В зале, заставленном бесконечными рядами высоких стеллажей, толпились люди.
— Расходитесь, товарищи, — врезаясь в стайку сотрудников, приговаривал директор. — Милиция приехала. Разойдитесь, пожалуйста.
Работники архива посторонились, но расходиться не спешили.
— Николаев, — кивнул на собрание капитан Коростылев, — оставь двоих понятых и очисти помещение. Вас, товарищ директор, это тоже касается. Позже поговорим.

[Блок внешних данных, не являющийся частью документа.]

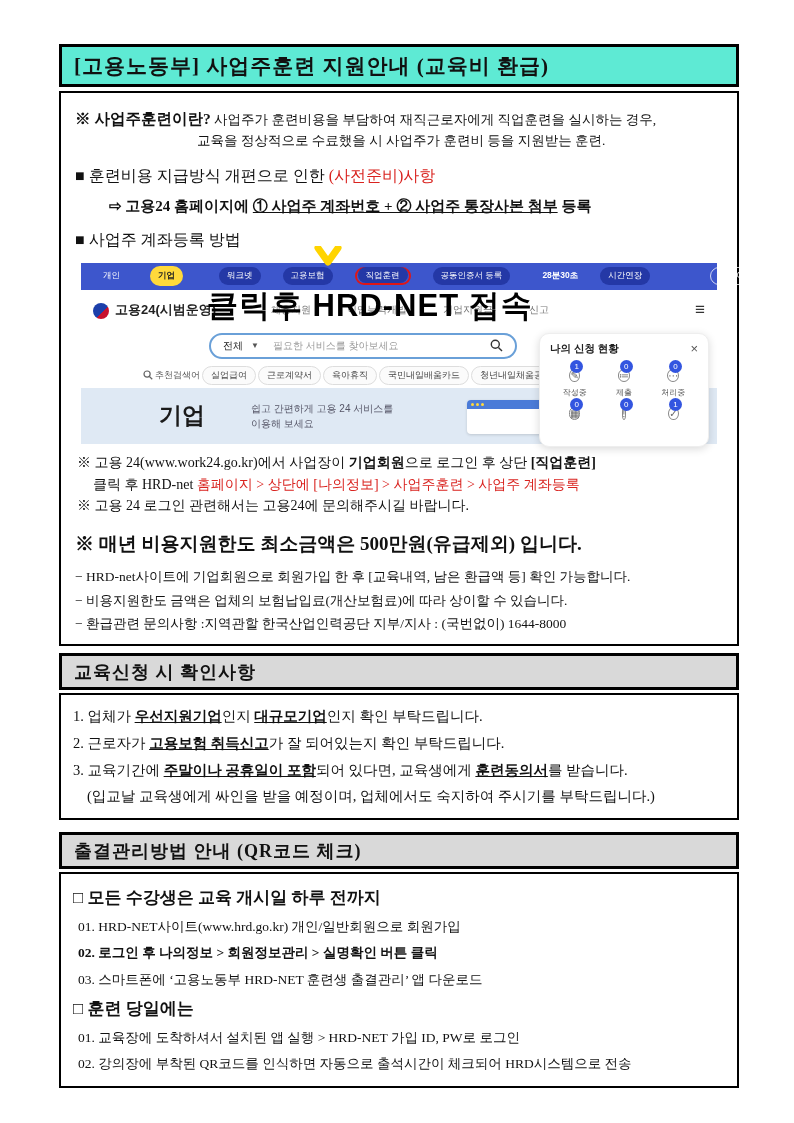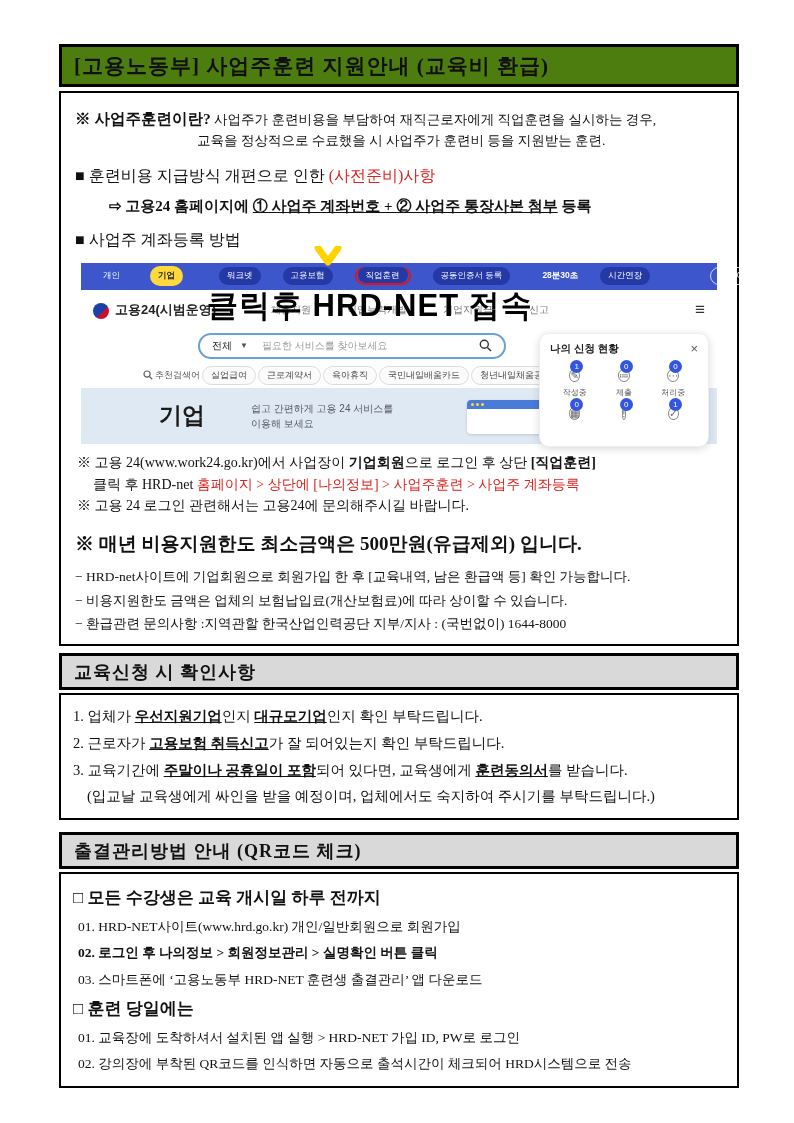"[고용노동부] 사업주훈련 지원안내 (교육비 환급)" .title-box { background: #4d7c0f -> #5eead4 }
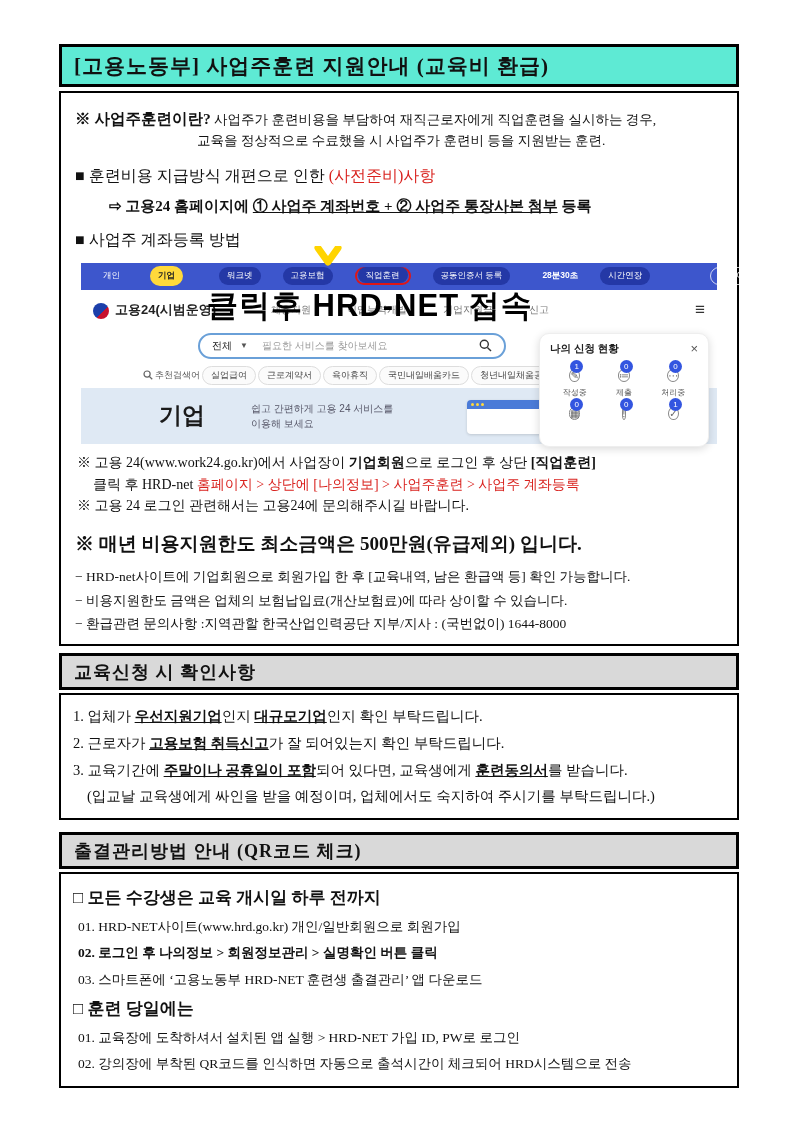"전체" .search-pill { left: 117px -> 128px }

Тот спорить не стал, лишь молча кивнул и, подталкивая руками коллег, заспешил на выход.
Жорка Николаев, крепкий добродушный парень, шел следом, приговаривая:
— Проходим, товарищи, не задерживаемся.
Бригада уже склонилась над телом.
Коростылев подойти туда не мог. Он просто стоял, прислонившись к стеллажу, и пытался проглотить слезы. Плохо выбритые щеки едва заметно подрагивали, а он изо всех сил пытался взять себя в руки.
Никак ему сейчас нельзя себя выдать. Тогда его отстранят от дела. А этого он допустить не мог. Не хотел.